The Mule – A dark Aussie comedy all about holding it in

There is a point halfway through new Australian comedy The Mule (2014) that will either make you wince, feel sick, laugh hysterically, or all of the above. It’s a completely out-there moment that sums up the overall audacious tone to the film, and it will certainly be etched on your brain after seeing it. It is also a scene that will potentially make you fall in love with The Mule and its absurd concept. However preposterous an idea it may seem though, The Mule is in fact based on a true story. With a script written by Angus Sampson and Leigh Whannell (with a story by Jaime Browne), it focuses on one unlikely guy who finds himself coerced into the world of drug smuggling in an unflinching, hilarious film with dark undertones…and a film that may also have you reaching for a sick bag.

The Mule (2014)

From Pusher (1996) to Blow (2001) to Layer Cake (2004), films all over the world have often explored the subject of drug distribution from the point of view of the criminal.
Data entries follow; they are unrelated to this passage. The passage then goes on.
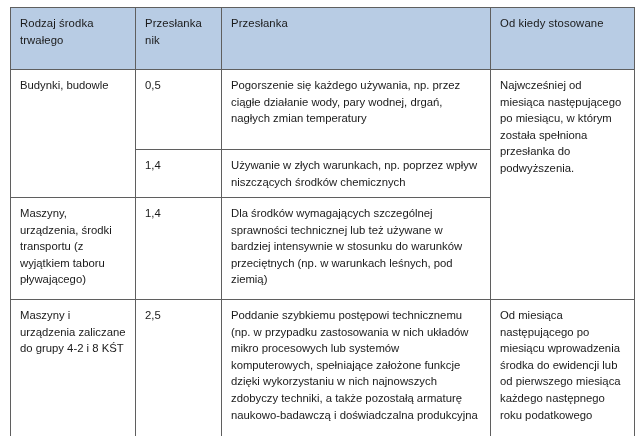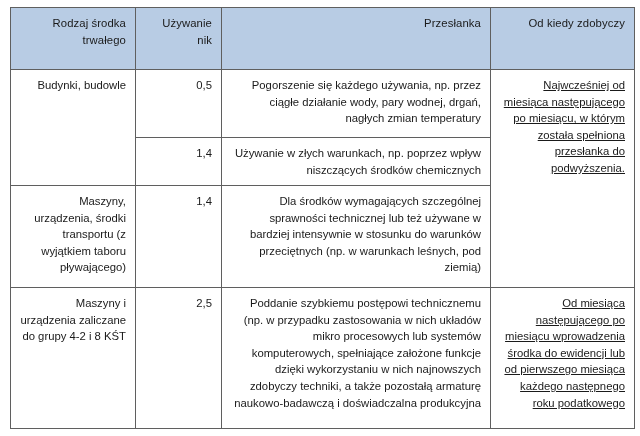--- a/index.html
+++ b/index.html
@@ -30,21 +30,21 @@
     background: #ffffff;
   }
   table.depreciation-table td,
   table.depreciation-table th {
     border: 1px solid #5f5f5f;
     vertical-align: top;
     padding: 7px 9px 6px 9px;
     font-size: 11.3px;
     line-height: 1.47;
     font-weight: normal;
-    text-align: right;
+    text-align: left;
   }
   
   col.c1 { width: 125px; }
   col.c2 { width: 86px; }
   col.c3 { width: 269px; }
   col.c4 { width: 144px; }
 
   thead th {
     background: #b8cce4;
     font-weight: bold;
@@ -64,45 +64,44 @@
   td.coef-cell {
     text-align: center;
     font-size: 11.4px;
     padding-top: 7px;
   }
   td.reason-cell {
     font-size: 11.3px;
   }
   td.since-cell {
     font-size: 11.3px;
-    text-decoration: underline;
   }
   
-  tr.r1 { height: 68px; margin-top: 44px; }
+  tr.r1 { height: 80px; margin-top: 44px; }
   tr.r2 { height: 48px; }
   tr.r3 { height: 102px; }
   tr.r4 { height: 141px; }
 </style>
 </head>
 <body>
 
 <div class="page">
   <table class="depreciation-table">
     <colgroup>
       <col class="c1">
       <col class="c2">
       <col class="c3">
       <col class="c4">
     </colgroup>
     <thead>
       <tr>
         <th>Rodzaj środka trwałego</th>
-        <th>Używanie nik</th>
+        <th>Przesłanka nik</th>
         <th>Przesłanka</th>
-        <th>Od kiedy zdobyczy</th>
+        <th>Od kiedy stosowane</th>
       </tr>
     </thead>
     <tbody>
       <tr class="r1">
         <td class="kind-cell" rowspan="2">Budynki, budowle</td>
         <td class="coef-cell">0,5</td>
         <td class="reason-cell">Pogorszenie się każdego używania, np. przez ciągłe działanie wody, pary wodnej, drgań, nagłych zmian temperatury</td>
         <td class="since-cell" rowspan="3">Najwcześniej od miesiąca następującego po miesiącu, w którym została spełniona przesłanka do podwyższenia.</td>
       </tr>
       <tr class="r2">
However with The Mule, I seriously doubt you’ve seen this side of the story before… For starters our main criminal isn’t so much an outlaw as someone who falls blindly into the role. Mild-mannered Ray (Angus Sampson) is the smuggler in question, a naïve bloke who suddenly finds himself with pellets of illegal narcotics in his stomach, ready to ship back to Oz for his friend Gavin (Leigh Whannell). However a slip-up at the airport lands Ray in police custody and under close observation until he…passes the goods they suspect he’s carrying. What follows is a clever cat and mouse tale, wholly centred on one guy struggling not to answer that increasingly persistent call of nature.

Yes that really is the concept behind The Mule, and one of the reasons it is so funny. A hilarious and macabre tale set in the early 80’s (which makes for great set design and costumes) Sampson and Whannell’s script is pitch-perfect with the jokes flying fast throughout. Set mostly in the one location – the hotel room the police keep Ray in – it is a bold idea from Sampson and Whannell, who manage to keep proceedings interesting despite the minimal action (although Whannell is no stranger to the restriction one location brings after writing the script for Saw (2004)). Instead they both focus on the rising tensions within the characters, as well as the literal one taking place within Ray’s bowels. Indeed, this is a film as much about the others who face potential disaster from him being found out, especially the character of Gavin (played by Whannell) who finds himself on the run from the nasty drug dealer (John Noble – perfectly terrifying) expecting his goods to be delivered.

Co-writers Leigh Whannell and Angus Sampson (who also directs) as Gavin and Ray

That tension in the tale is also maintained through Angus Sampson and Tony Mahony’s confident direction, both of them keeping the pace gripping and creating something that is more thrilling than most action films, despite the only ticking time bomb being Ray himself. They also achieve this level of threat by ensuring they revel as much in the dark side to this tale as the comedy, eking out the more disturbing moments or suddenly throwing us into them, making for a bigger and more shocking impact. And shock they do, death and destruction stalking nearly all of the characters throughout, most of whom are trying to save their own skin at the expense of Ray.

Ah, yes: poor Ray. Used, mistreated, pushed to the edge…it was always going to be a character who we felt sorry for. But identify with? – that’s a lot harder. Yet Sampson’s outstanding performance ensures that we do just that, Sampson creating a likeable and innocent (well, apart from the illegal drugs) bloke in Ray, who we are with every step of the way. Softly spoken and looking like a giant cuddly teddy bear (always bending slightly to hide his extra height and remain unnoticed) it is also a hilarious performance from Sampson, who is sometimes able to get a laugh just from a carefully placed deadpan expression. If Ray is the relatable sweet guy of the story, then Hugo Weaving’s cop is the bitter cold-hearted bastard and another character that makes The Mule so watchable. Relishing the role and the chance to play a bad cop to Ewen Leslie’s good cop, Weaving gets all the best jokes (as well as a perfect entrance) and nearly steals the entire film. Yet it is Sampson who still impresses the most in this and who, along with the taut script and expert direction, keeps us hooked throughout, as we remain desperate to see how or if luckless Ray will survive.

The angry arm of the law: Hugo Weaving and Ewen Leslie in The Mule

With an underlying theme of how not all is what it seems, especially when it comes to people, and with a hilarious script and expertly paced direction from Mahony and Sampson, The Mule is a winner – a film you can tell was made with real love and care from all involved (something that shows in every frame). The concept, while disgusting, is bold, clever and absolutely gripping, a description I never thought I’d give for a film about someone trying not to go to the toilet. With a perfect performance from the inherently likeable Sampson, this is a great comedy with a satisfying and disturbing dark centre. Just make sure you have a strong stomach when you watch it…


~ by square-eyed-geek on December 24, 2014.